Tombstone Tuesday: Harry Weizenbaum, Machpelah Cemetery in Detroit

Tombstone Tuesday is a daily blogging prompt from Geneabloggers.

I don’t have many photos of my ancestors’ tombstones, but I’ll share those that I have over the next few weeks. Then, in July, I’m going to visit (living!) relatives in the Detroit area and will hopefully come back with some new tombstone photos and stories. Most of my buried-in-the-USA relatives are in Detroit Catholic cemeteries, but my maternal grandfather’s family was Jewish. His parents, older half-brother (Leo), and sister-in-law (Paula) were buried in Detroit’s Machpelah Cemetery.

This photo was taken by my grandfather in the late 1970s or early 1980s.

Harry Weizenbaum tombstone

Machpelah Cemetery in Ferndale, Michigan

Harry Weizenbaum
Died April 7, 1954
Age 75 Years
[need to translate line 4 from Hebrew]
[need to translate line 5 from Hebrew]

I’m hoping one of my second cousins will help me translate the last two lines of the inscription since I don’t know Hebrew!
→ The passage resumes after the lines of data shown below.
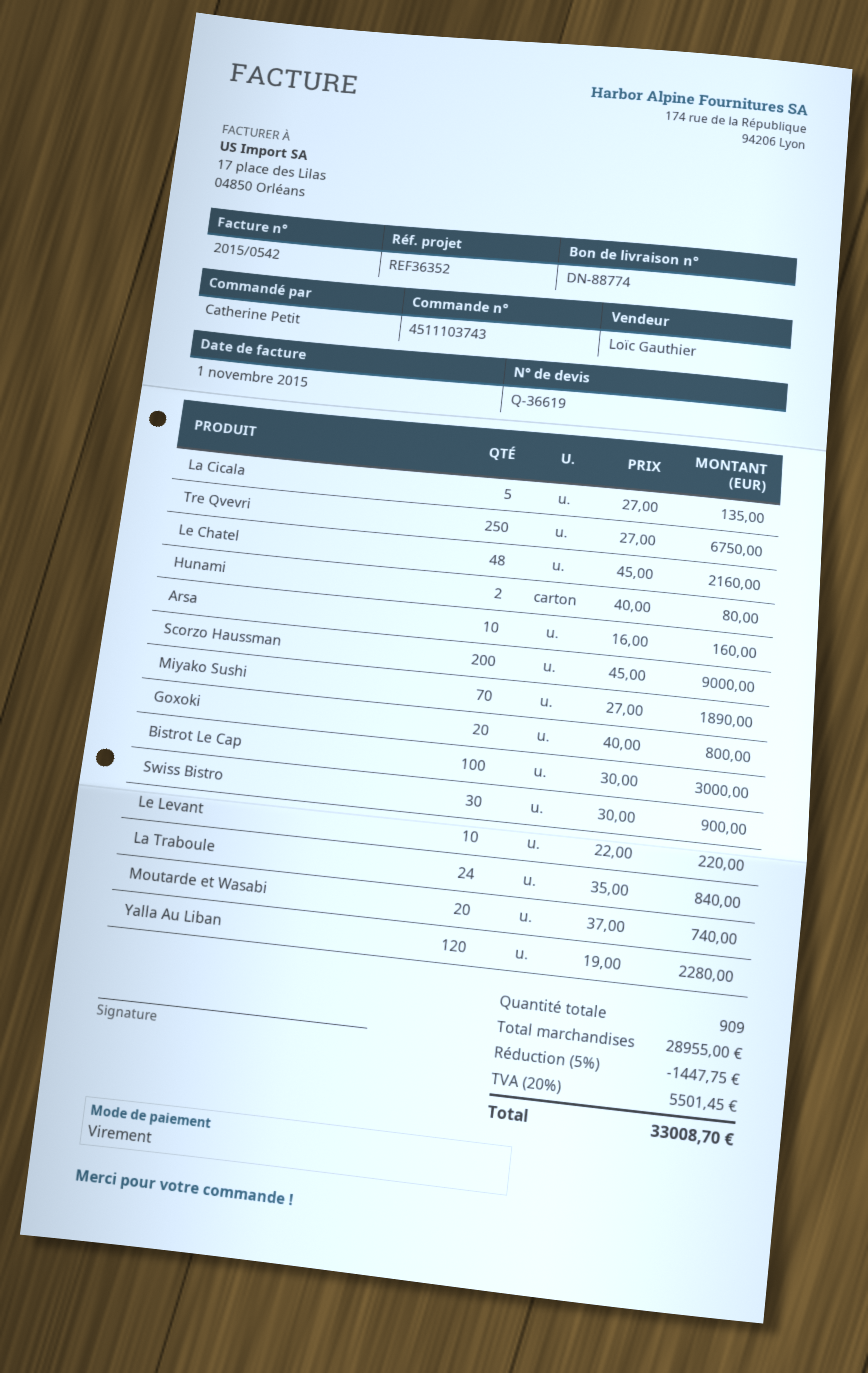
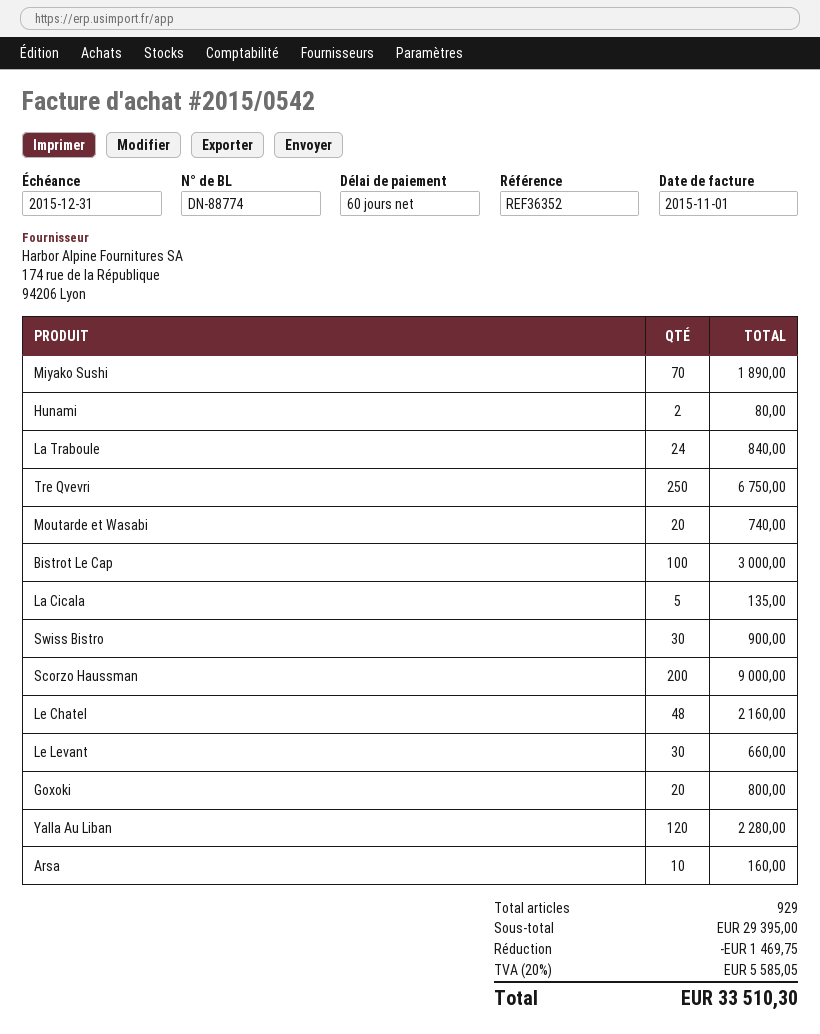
Le Levant: 10 for 220.00 -> 30 for 660.00
total quantity: 909 -> 929
subtotal: 28955.00 -> 29395.00
discount: 1447.75 -> 1469.75
tax: 20% = 5501.45 -> 20% = 5585.05
total: 33008.70 -> 33510.30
My great-grandfather was born Jechiel Weizenbaum on May 12, 1879 in Chrzanów, which was at that time part of the Austrian Kingdom of Galicia. It lay on the Western edge of the kingdom, bordering both Poland and the German province of Silesia. I know nothing about his early life except that Jews in Chrzanów enjoyed civil equality with the Poles until the 1910s (source: Chrzanów: The Life and Destruction of a Jewish Shetl). He had at least five siblings and lost several members of his family in the Holocaust.
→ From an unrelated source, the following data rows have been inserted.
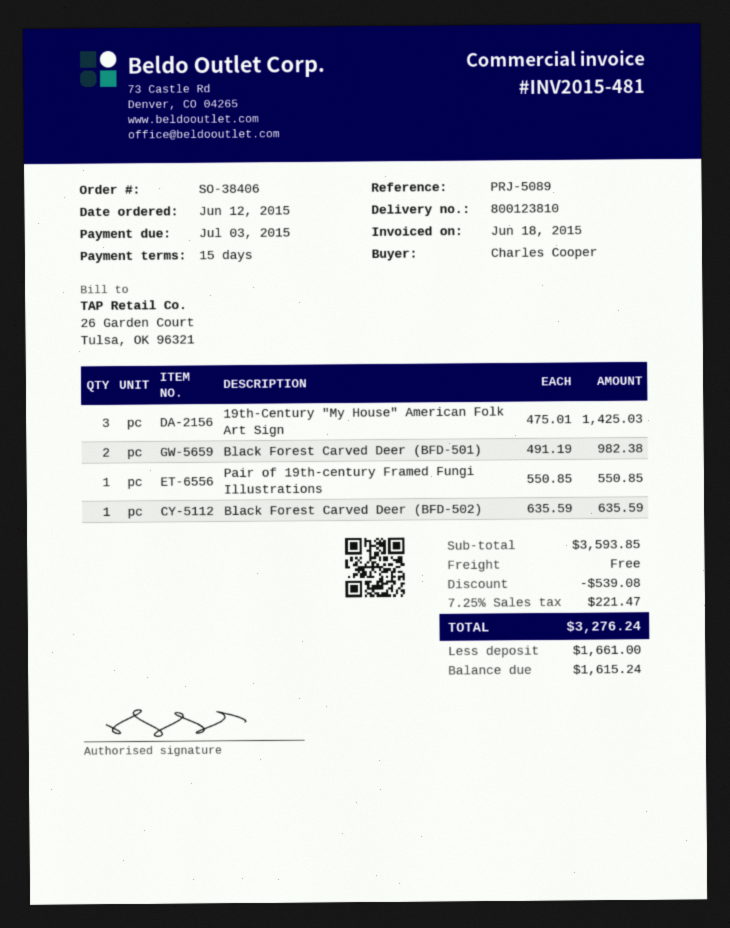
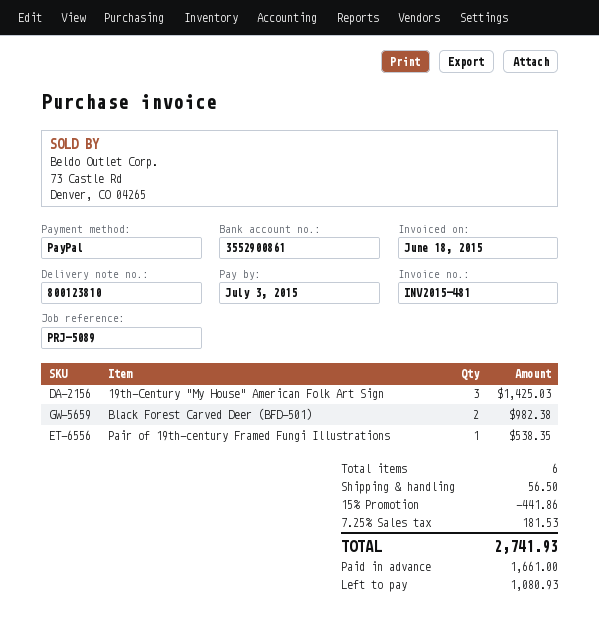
Pair of 19th-century Framed Fungi Illustrations: 1 for 550.85 -> 1 for 538.35
Black Forest Carved Deer (BFD-502): 1 for 635.59 -> none
discount: 539.08 -> 441.86
shipping: 0.00 -> 56.50
tax: 7.25% = 221.47 -> 7.25% = 181.53
total: 3276.24 -> 2741.93
balance: 1615.24 -> 1080.93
Harry was a skilled furrier, reportedly following in his father’s footsteps. He had a son, Leo, with his first wife before she died in 1916. His 1920 marriage to my great-grandmother Henriette Ormann was arranged by her maternal uncle; Henriette was twenty-two years younger than Harry. They raised Leo and their two sons, Heinz and Josef, in Berlin, Germany. Despite Germany’s rising anti-semitism, Harry’s furrier business flourished and the family was comfortably wealthy.
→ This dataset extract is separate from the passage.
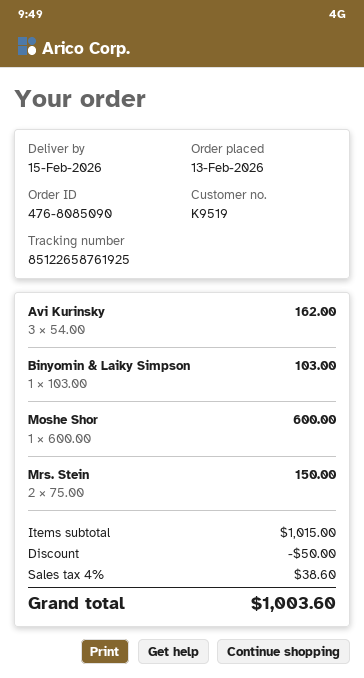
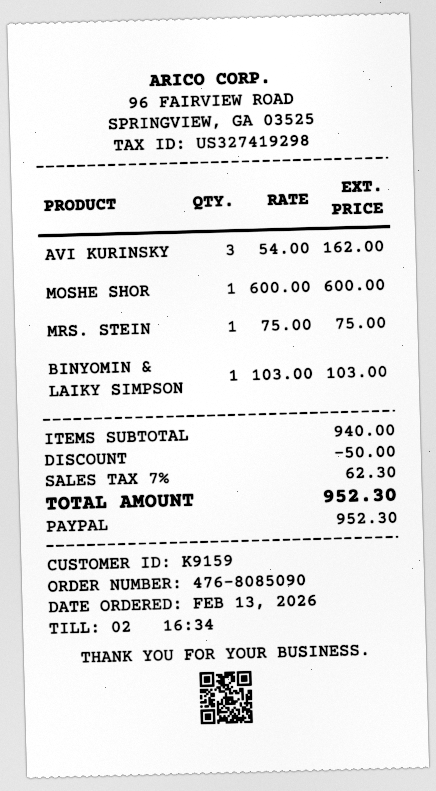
customer number: K9519 -> K9159
Mrs. Stein: 2 x 75.00 = 150.00 -> 1 x 75.00 = 75.00
subtotal: 1015.00 -> 940.00
tax: 4% = 38.60 -> 7% = 62.30
total: 1003.60 -> 952.30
In 1935, however, Harry was accused by the government of having an affair with a Gentile maid. The affair itself didn’t matter as much as the fact that Jewish-Gentile relations were strictly prohibited in the Nuremburg laws of 1935. Though he was not convicted, Harry decided to emigrate with his wife and sons to the United States. His sister Sarah was already living in Detroit, along with his adult son Leo, so that was where they went in January of 1936. Harry and Henriette remained in Detroit their whole lives.